Madras High Court bans ‘Sharia courts’ in Tamil Nadu

The decision came on a PIL filed by Abdul Rahman, a 29-year-old sales engineer employed in the Gulf.

Written by Arun Janardhanan | Chennai | Published: December 20, 2016 4:59 am
sharia courts ban, Sharia law, Madras high court, sharia courts in tamil nadu, Madras high court, sharia courts Triple talaq, All India Muslim Personal Law Board, Chennai, Tamil Nadu, Makka Masjid Shariat Council, India news The Madras High Court.

The Madras High Court on Monday banned unauthorised ‘Sharia’ courts functioning on premises of mosques in Tamil Nadu while hearing a petition from a husband who was allegedly forced to pronounce talaq by one such court in the city.

The decision came on a PIL filed by Abdul Rahman, a 29-year-old sales engineer employed in the Gulf, in which he claimed that he was victimised by a ‘Sharia court’ and was forced to divorce her wife. The first bench of Chief Justice Sanjay Kishan Kaul and Justice M Sundar ordered the ban of all such unauthorised courts in the state and asked for a status report from the police within four weeks.

Following Rahman’s petition, a report filed by the Chennai city police denied reports on the existence of such a court. The police report, however, confirmed that some dispute redressals were happening at the Makka Masjid Shariat Council on Mount Road in Chennai.

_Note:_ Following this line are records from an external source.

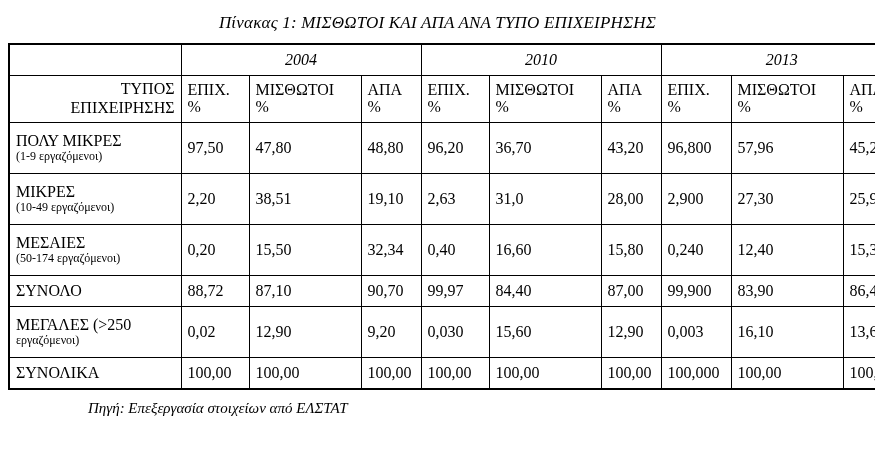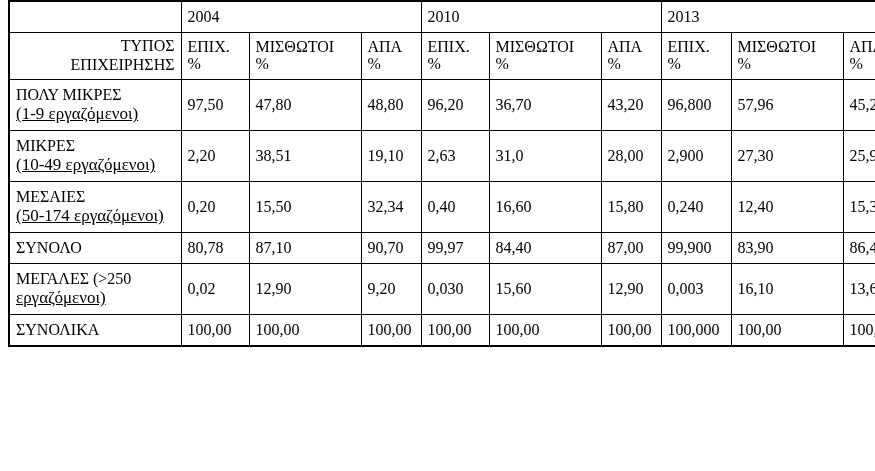--- a/index.html
+++ b/index.html
@@ -101,6 +101,7 @@
 
 <div class="page">
 
+  <div class="caption">Πίνακας 1: ΜΙΣΘΩΤΟΙ ΚΑΙ ΑΠΑ ΑΝΑ ΤΥΠΟ ΕΠΙΧΕΙΡΗΣΗΣ</div>
 
   <div class="table-wrap">
     <table class="data">

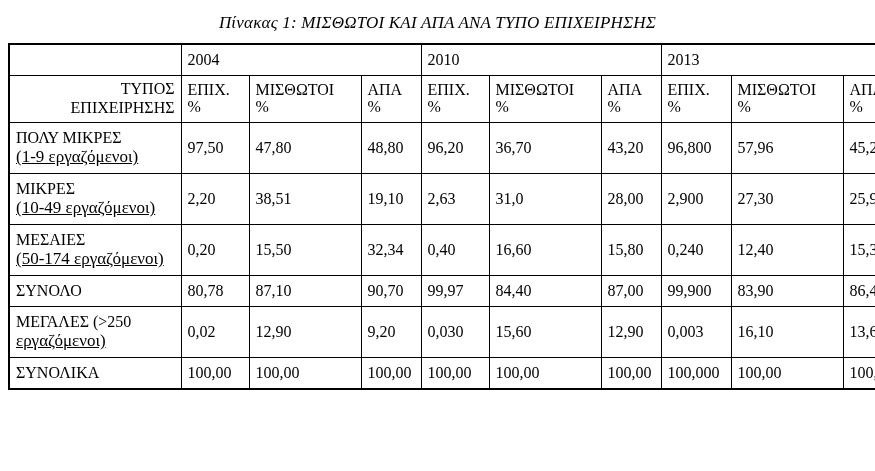--- a/index.html
+++ b/index.html
@@ -50,8 +50,10 @@
     border: 2px solid #000;
   }
   .yr-head td {
+    text-align: center;
     font-size: 17px;
     height: 26px;
+    font-style: italic;
   }
   .sub-head td {
     text-align: left;

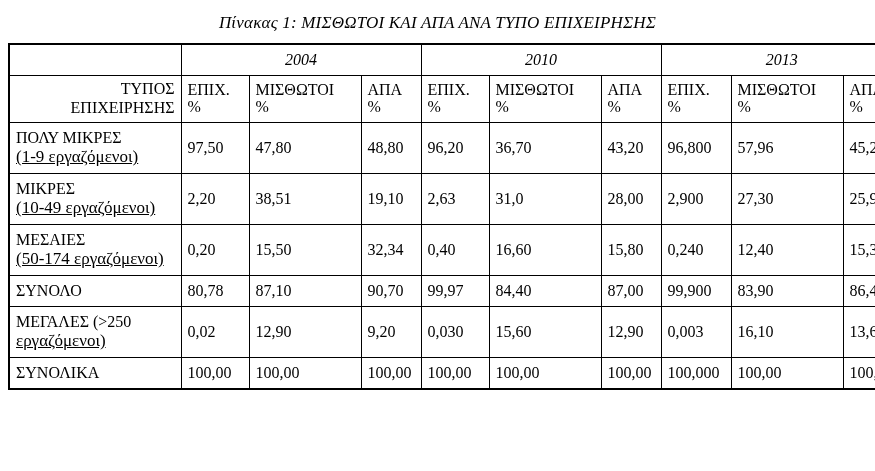--- a/index.html
+++ b/index.html
@@ -80,8 +80,7 @@
   }
   .rowlabel .l2 {
     display: block;
-    font-size: 17px;
-    text-decoration: underline;
+    font-size: 12px;
   }
   td.num {
     text-align: left;

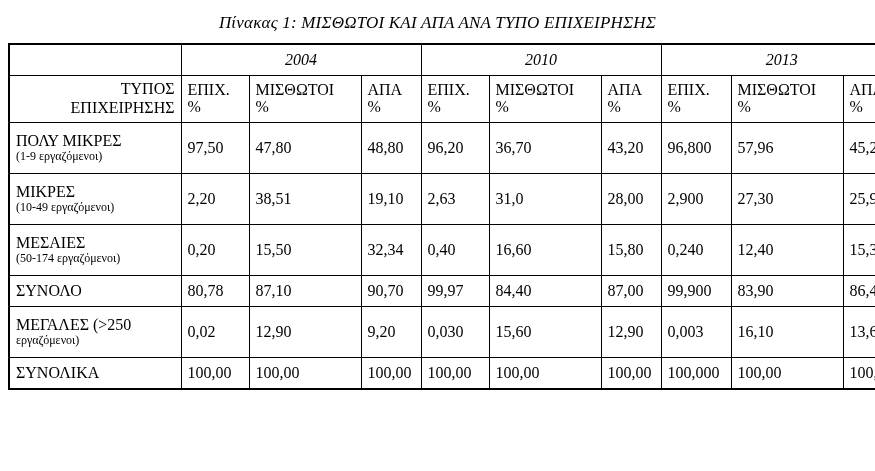--- a/index.html
+++ b/index.html
@@ -223,7 +223,7 @@
           <td class="rowlabel">
             <span class="l1">ΣΥΝΟΛΟ</span>
           </td>
-          <td class="num">80,78</td>
+          <td class="num">88,72</td>
           <td class="num">87,10</td>
           <td class="num">90,70</td>
           <td class="num">99,97</td>

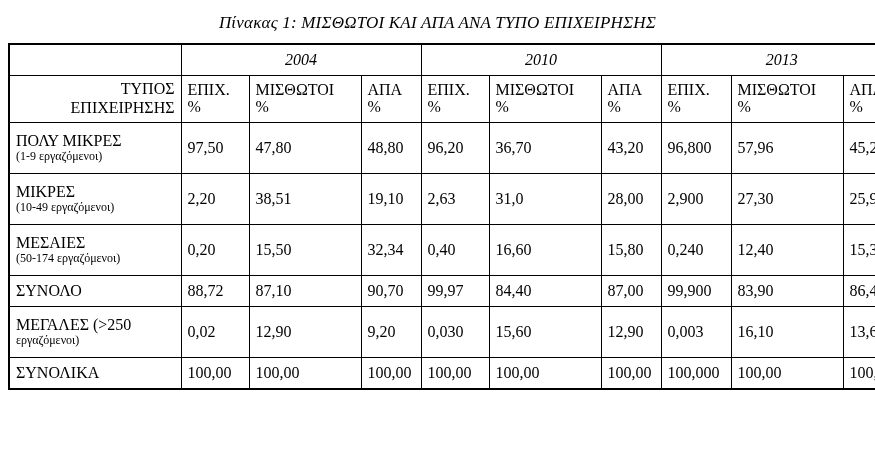--- a/index.html
+++ b/index.html
@@ -268,6 +268,7 @@
     </table>
   </div>
 
+  <div class="source">Πηγή: Επεξεργασία στοιχείων από ΕΛΣΤΑΤ</div>
 
 </div>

Banning ‘Sharia courts’ across the state, the HC said that religious places and other places of worships are meant only for religious purposes. The court asked the state government to ensure that such unauthorised courts do not function.

The petition said that the ‘Sharia court’ which functioned on the premises of Makka Masjid Shariat Council was dealing with matrimonial disputes, summoning parties and passing divorce orders like a regular court. Rahman’s petition demanded court intervention “to safeguard the interests of a large number of innocent Muslims” whose fate is decided by such illegal Sharia courts and councils in the state.

A Sirajudddin, senior lawyer who appeared for Rahman, said: “He (Rahman) approached the ‘Sharia Court’ after he faced some family issues. His demand was to reunite his wife with him. But he was forced to sign a consent letter for talaq and they pronounced talaq on his behalf citing this letter to separate them forever. He moved the petition in the High Court after the police also failed to act on his complaint.”

The petition said many Muslims had to follow these courts as they claimed to be following ‘Sharia’ law, which is something that is said to be religiously binding for all believers.